Hang on, what’s the Google algorithm?

The Google algorithm is a mix of around 200 factors used to rank sites in organic search results. It’s the ‘secret sauce’ that attempts to level the playing field for businesses and websites – and determines which page your site pops up on during a Google search.

This month, Google’s making major additions to the algorithm. User experience on mobile is now a huge priority and the core web vitals being introduced are an important measure. They look at the way a site loads and responds to users on the slowest mobile delivery service.
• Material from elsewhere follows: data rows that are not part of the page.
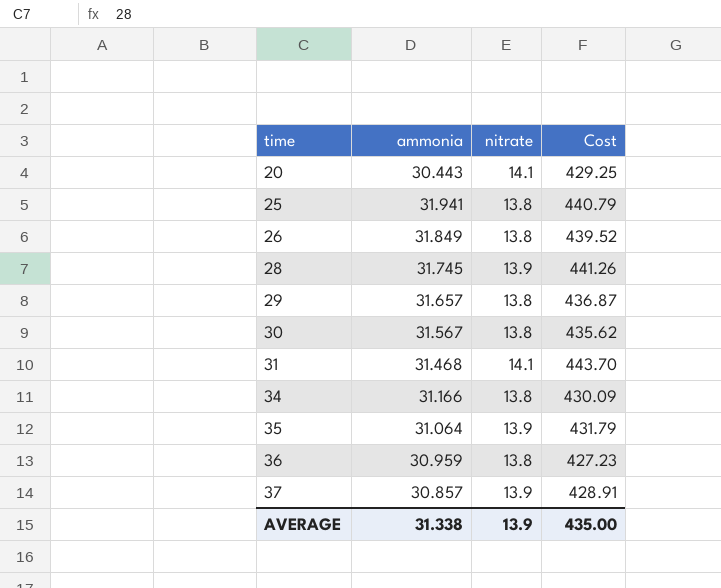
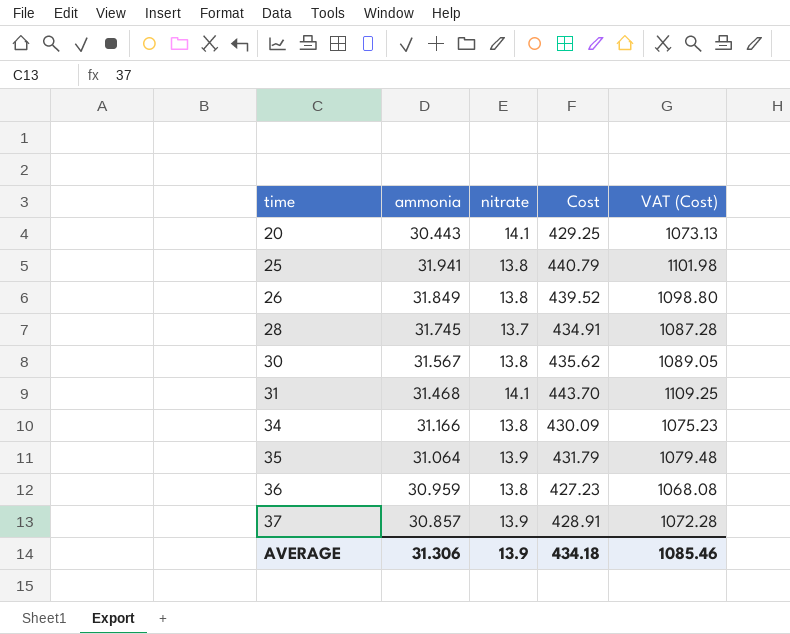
column VAT (Cost) | formula: none -> [Cost] * 2.5
row 29: 31.657 | 13.8 | 436.87 -> none
28 | nitrate: 13.9 -> 13.7
28 | Cost: 441.26 -> 434.91
AVERAGE | ammonia: 31.338 -> 31.306
AVERAGE | Cost: 435.00 -> 434.18

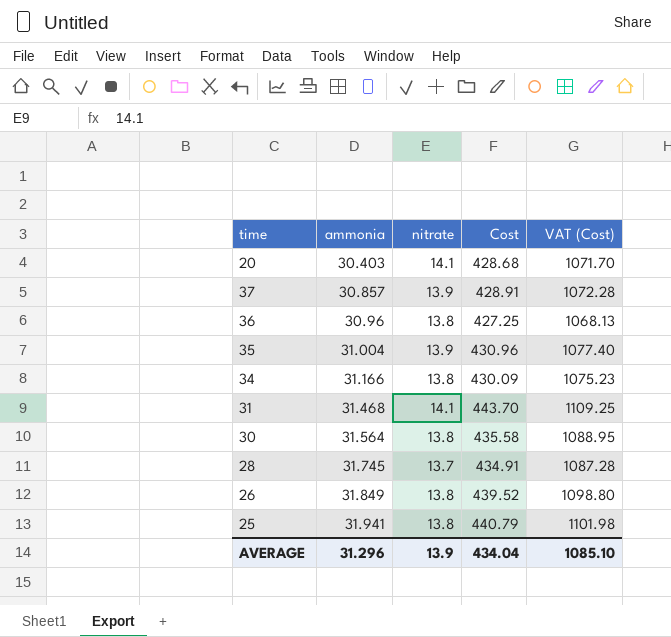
row order: time ascending -> ammonia ascending
20 | ammonia: 30.443 -> 30.403
20 | Cost: 429.25 -> 428.68
20 | VAT (Cost): 1073.13 -> 1071.70
36 | ammonia: 30.959 -> 30.96
36 | Cost: 427.23 -> 427.25
36 | VAT (Cost): 1068.08 -> 1068.13
35 | ammonia: 31.064 -> 31.004
35 | Cost: 431.79 -> 430.96
35 | VAT (Cost): 1079.48 -> 1077.40
30 | ammonia: 31.567 -> 31.564
30 | Cost: 435.62 -> 435.58
30 | VAT (Cost): 1089.05 -> 1088.95
AVERAGE | ammonia: 31.306 -> 31.296
AVERAGE | Cost: 434.18 -> 434.04
AVERAGE | VAT (Cost): 1085.46 -> 1085.10

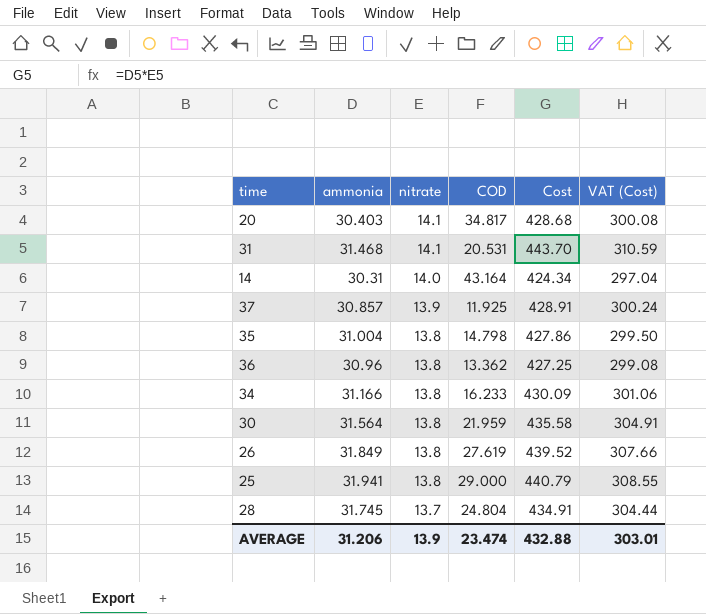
row order: ammonia ascending -> nitrate descending
column COD | position: none -> 4
column VAT (Cost) | formula: [Cost] * 2.5 -> [Cost] * 0.7
row 14: none -> 30.31 | 14.0 | 43.164 | 424.34 | 297.04
35 | nitrate: 13.9 -> 13.8
35 | Cost: 430.96 -> 427.86
AVERAGE | ammonia: 31.296 -> 31.206
AVERAGE | Cost: 434.04 -> 432.88
AVERAGE | VAT (Cost): 1085.10 -> 303.01

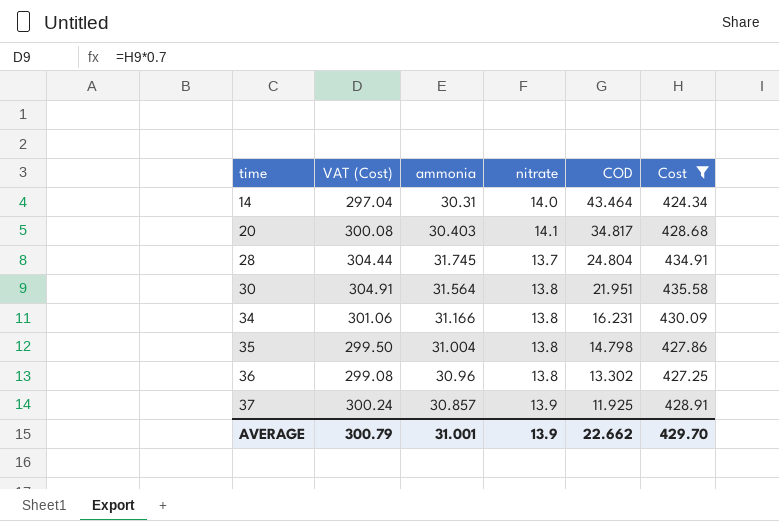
filter: none -> Cost <= 435.58
row order: nitrate descending -> time ascending
column VAT (Cost) | position: 6 -> 2
14 | COD: 43.164 -> 43.464
30 | COD: 21.959 -> 21.951
34 | COD: 16.233 -> 16.231
36 | COD: 13.362 -> 13.302
AVERAGE | VAT (Cost): 303.01 -> 300.79
AVERAGE | ammonia: 31.206 -> 31.001
AVERAGE | COD: 23.474 -> 22.662
AVERAGE | Cost: 432.88 -> 429.70

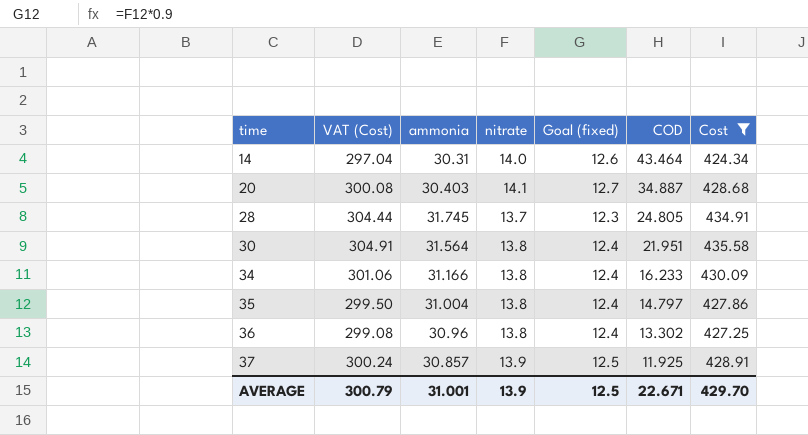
column Goal (fixed) | formula: none -> [nitrate] * 0.9
20 | COD: 34.817 -> 34.887
28 | COD: 24.804 -> 24.805
34 | COD: 16.231 -> 16.233
35 | COD: 14.798 -> 14.797
AVERAGE | COD: 22.662 -> 22.671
What are the metrics I need to check?

There are three key metrics that are now critical in the Google Page Experience algorithm. More will be rolled out in coming years, but these are the first to tackle. We could throw big words at you like ‘largest contentful paint’ and ‘first input delay’ to explain it but here’s an easier breakdown:

1. Reduce the size of your images

One of the most important things you should do for your website is to ensure you don’t have any super chunky images on your home page. If you’ve got a banner that’s 10MB, for instance, that could be slowing your site down and hurting your user experience (UX). This is especially relevant to mobile use (as mobile is served via a throttled connection speed) so you want to make sure your images are small, compressed and load fast!

2. Reduce the time it takes for your page to load

In Google speak, this is known as ‘cummulative layout shift’ or CLS for short, and it basically means the faster your page can become visually stable, the better. You know when you’re looking at a site on a smartphone and some content will load, then be pushed out while other content loads? Or you’re trying to purchase something and the button moves just as you’re about to press it because another part of the page is still loading? It’s super annoying, right? To sort it out, you need to optimise your CLS by adding width and height attributes for images in the CSS.

3. Reduce how long it takes for your site to ‘react’

If a user comes along, taps on a button, scrolls or inputs something into a form, does your site respond fast to those interactions? This is know as ‘first input delay’ or FID. It’s especially relevant for login pages, sign up pages, or other pages where users need to click quickly. One way to improve your FID ‘grade’ is to strip out images and any additional functions scripts so people can do what they need to as quickly as possible. If not, your site may be slow and as we all know, that’s super frustrating, right?

How do I check all this?

Luckily, there are some relatively easy ways to check under the hood of your site and see what you might be able to improve on.

Google has several tools that offer you insights, such as Google Search Console (although not all core web vitals information for your site might be available yet). Also try the Google PageSpeed Insights tool.

Quick fixes to do right now

Don’t forget, websites have lots of different moving parts and little fixes can eventually add up to better Google rankings. Here’s what to tackle now.

1.         Make sure your logo is nice and small and loads well so people understand your site instantly – upload this as a .gif rather than a .png and name it your business name, not 6785378295850283web.png

2.         Reduce the size of your images, especially that first ‘banner’ image

3.         Replace an image slider with a single, small sized image – similarly those testimonials and client logo sliders – add these as static images rather than sliders.

4.         Set images to ‘lazy load’ (this prioritises images to load sequentially, so images further down the page don’t load until the user reaches them).

5.         Place your USP high up in the page, as TEXT atop the hero image, or directly beneath it so people can read it instantly, while other elements load beneath.

6.         Put a static image in place of a video, with a button to launch play, rather than embedding the video itself. As people read your USP and move down the page, the video is loading behind the image

7.         Remove social feeds – these add extra code and scripting that take time to load.

8.         Reduce extraneous plugins or apps – as with social feeds these add extra code and scripting that take time to load.

9.         Use quality web hosting. Cheap shared hosting means that all of the sites that are sharing your site’s server are jostling for load.

Checking on your core web vitals and making the necessary changes as soon as possible is important. However, if it’s all a bit over your head, get in touch with a web developer who can check on your grade and make changes for you. Good luck!